And I knew it. I'm a weak, weak person. I know I shouldn't bake at home - without the intention of bringing it out of the house right away. I had a few bananas sitting at home, no one has been eating them lately, so they were over ripened. Turning black. Perfect for banana bread. Now, let me back pedal a bit. I don't bake. I don't bake because I love baked goods and I will eat whatever it is I bake. I'm weak, what can I say!?! But I made banana bread. I've never made plain banana bread before and it was perfect. Best banana bread I think I've ever tasted. And 3/4 of the loaf is gone. And it's been three days. Granted, my husband has helped me, but I've done my fair share of eating it. I can't wait for it to be gone!

Monday, December 15, 2008

Ooohhhh must be careful

Those two pounds I lost last week? They found me again!

And honestly I've been pretty darn good this holiday season so far. But apparently not as good as I thought I was being.

I was going to head to Costco at lunch today, but I think the gym is a tad more important.

Oh! And thanks to my super busy weekend, I didn't have time to do groceries. So I don't have anything for lunch today (I couldn't even take anything out of the freezer, the thought totally disgusted me) so I have to *gasp* buy my lunch today. In the past year that I've been back to work, I've only bought my lunch three times. Obviously I've planned to go out to restaurants a few times (with co-workers or with Jeff) but never had to buy my lunch just because I didn't bring one (if that makes sense at all). And this is a new cafeteria - so I don't even know what they have. And - I'm going to the body bar class from 12:15 - 1pm so I think I'll buy my lunch before (I wouldn't be buying anything hot, hopefully just a fully loaded sandwich, I'm sure they have them) just in case it's all gone by the time I get there. I'm pretty funny and I get all worked up about little things... like having to buy my lunch.

Tuesday, November 25, 2008

Yum Yum

I bought a box of clementines. That makes me very happy. I also lost 2 lbs this week. That makes me very happy. Even the SNOW we got today made me happy. This is getting a little ridiculous.

I've decided that I will be going to the gym at lunchtime now. I miss my mornings with my men. I was leaving at 6:30 and most days Carson doesn't get up until 6:45-7, so I wasn't seeing him. And I missed it. I also missed having my oatmeal in the mornings. Plus, now with winter here, there will be shovelling that will have to be done in the morning which will add a chunk of time into our morning routine.

I normally just eat lunch at my desk and work, so I figured I'd be better off going to the gym. I'll try it for a week and see what happens.

Monday, September 22, 2008

Ding ding ding

A light went off in my head tonight.

Lisa and I had just gotten back from a brisk 5K walk, with a brief stop in at Lisa's friends house who is a personal trainer and has her own gym in her basement. She's super nice, lives the street over from me, has a bright, clean, spectacular gym and who told me to give her a call and maybe go over for a chat. She's really well certified and teaches all kinds of classes.
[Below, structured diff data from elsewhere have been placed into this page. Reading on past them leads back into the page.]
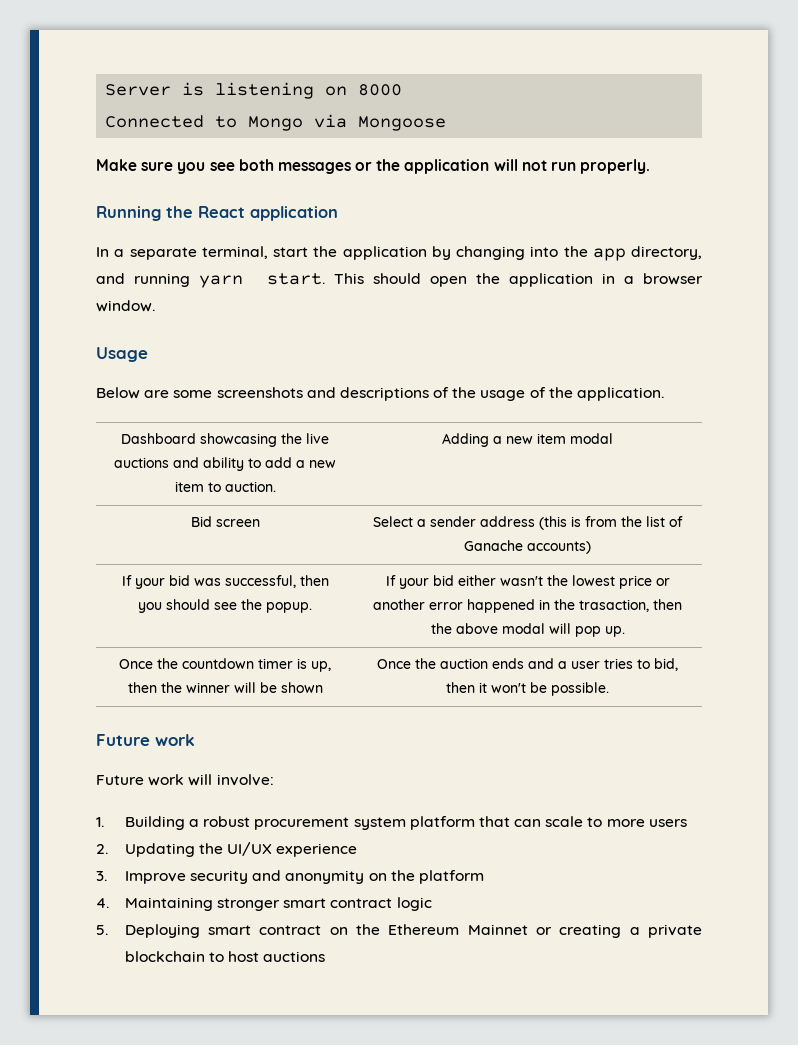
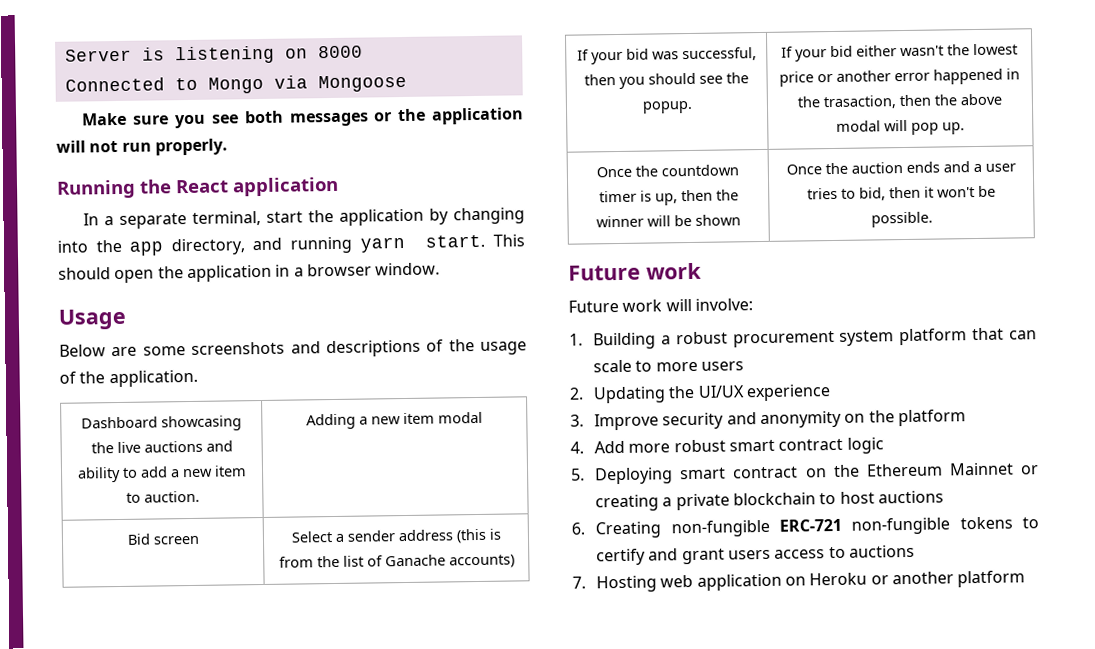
[124,897,280,911] Maintaining stronger -> [594,439,726,454] Add more robust
(326, 956) none -> [571,516,1039,539] [596,544,916,566] [572,570,1026,593] // 6. Creating non-fungible ERC-721 non-fungible tokens to certify and grant users access to auctions // 7. Hosting web application on Heroku or another platform

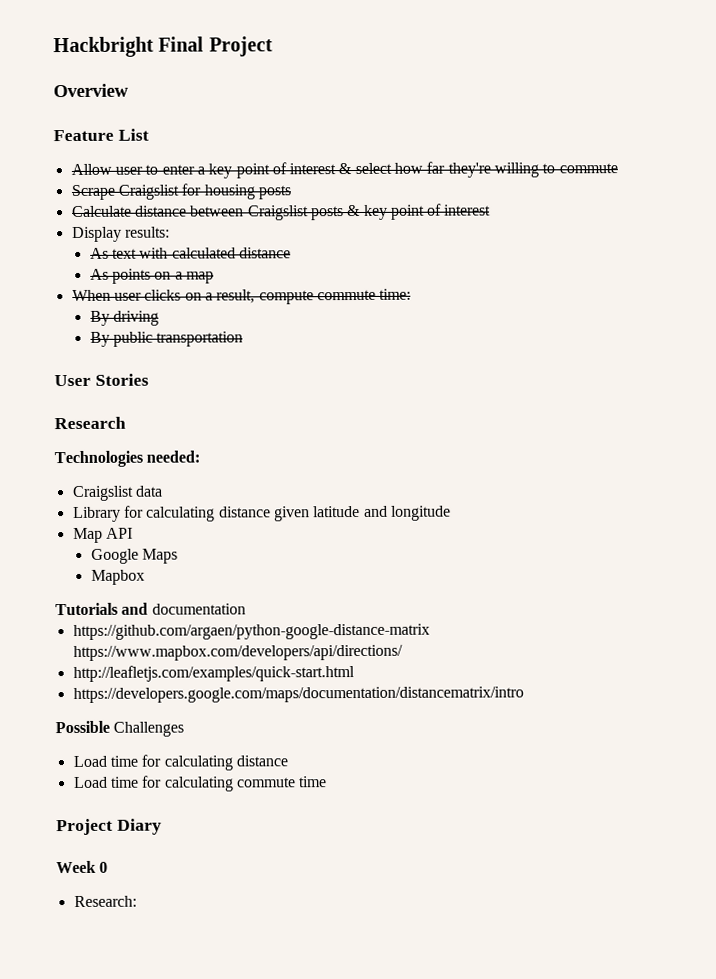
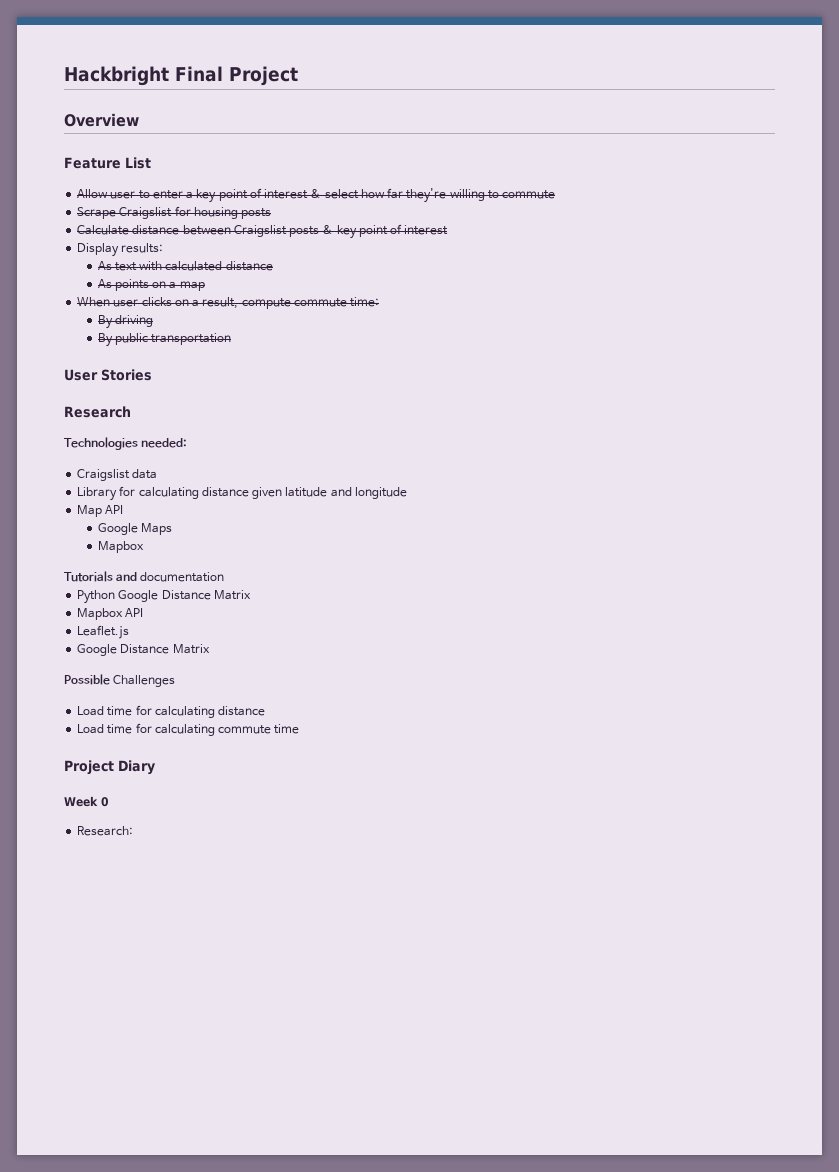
[72,623,430,640] [72,644,403,661] [72,665,355,682] [72,686,524,703] https://github.com/argaen/python-google-distance-matrix https://www.mapbox.com/developers/api/directions/ // http://leafletjs.com/examples/quick-start.html // https://developers.google.com/maps/documentation/distancematrix/intro -> [77,590,251,604] [77,608,144,620] [77,625,130,639] [77,644,210,656] Python Google Distance Matrix // Mapbox API // Leaflet.js // Google Distance Matrix

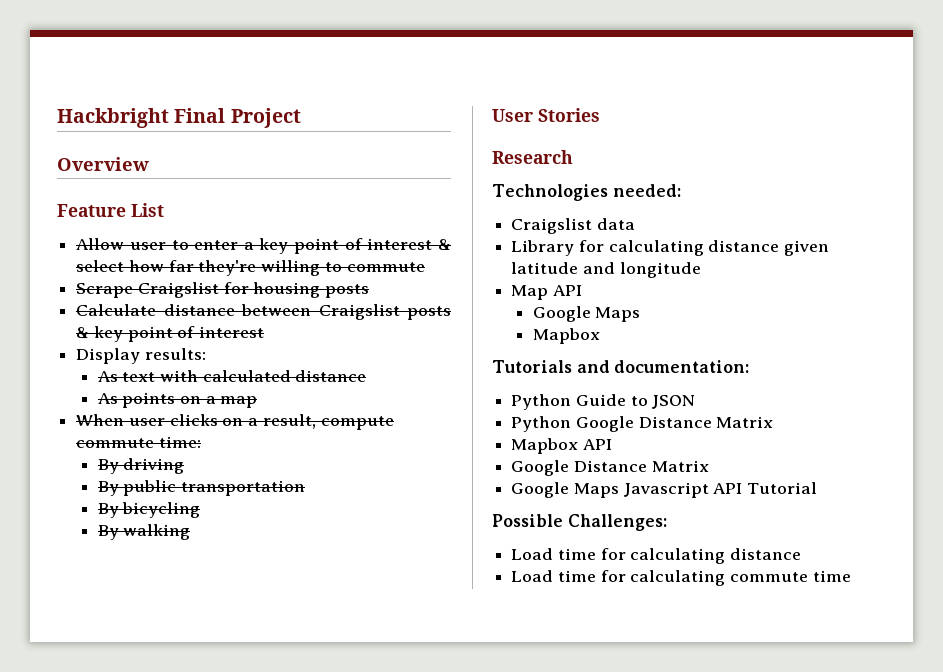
(232, 339) none -> [97,502,201,518] [97,524,191,540] // By bicycling // By walking
[140,572,225,582] documentation -> [614,360,750,373] [511,394,696,410] documentation: // Python Guide to JSON
[77,625,130,639] [77,644,210,656] // Leaflet.js // Google Distance Matrix -> [511,460,709,476] [511,482,818,498] // Google Distance Matrix // Google Maps Javascript API Tutorial
[113,675,176,687] Challenges -> [567,514,667,531] Challenges:
[64,760,155,775] [64,796,109,807] [77,826,134,836] // Project Diary // Week 0 // Research: -> (851, 576) none

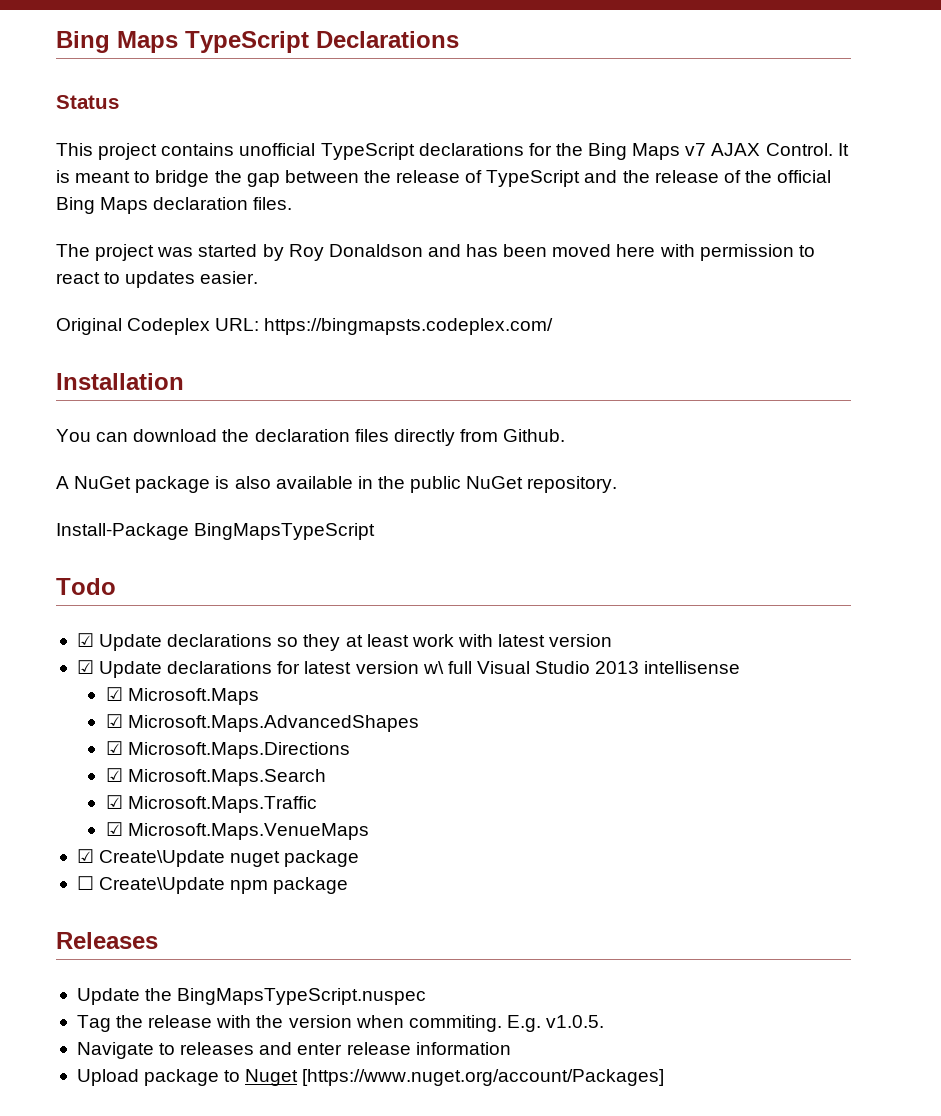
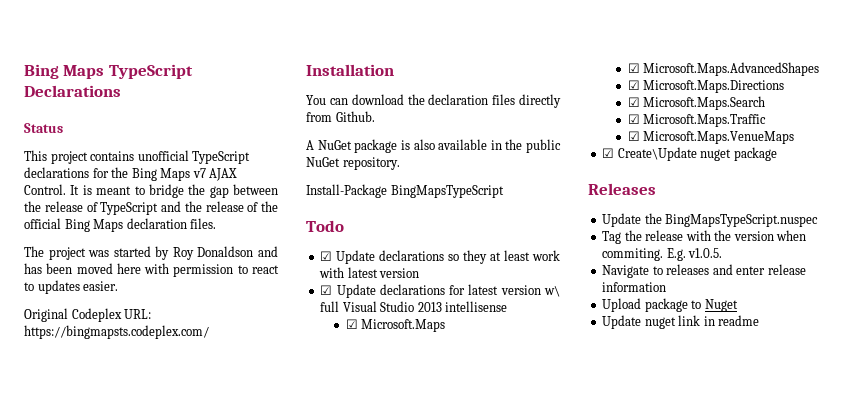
[76,876,349,894] // ☐ Create\Update npm package -> (777, 154) none
[302,1069,665,1086] [https://www.nuget.org/account/Packages] -> [602,315,760,329] // Update nuget link in readme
Anyways, Lisa and I were chatting - about losing weight and exercising. Saying how we feel so much better when we are eating well and working out, we feel happy, confident, motivated, good about ourselves... you know what I mean. Then we talked about how when we eat poorly, we feel like crap. Sad, bummed out, super unmotivated, ugly.... again, you know. SO WHY DO I EAT SO BADLY If I don't eat poorly.... I will feel good. How hard is that? Come on, Christy. I know you are smart enough to know if we live healthy, we feel SO MUCH BETTER. It's not rocket science.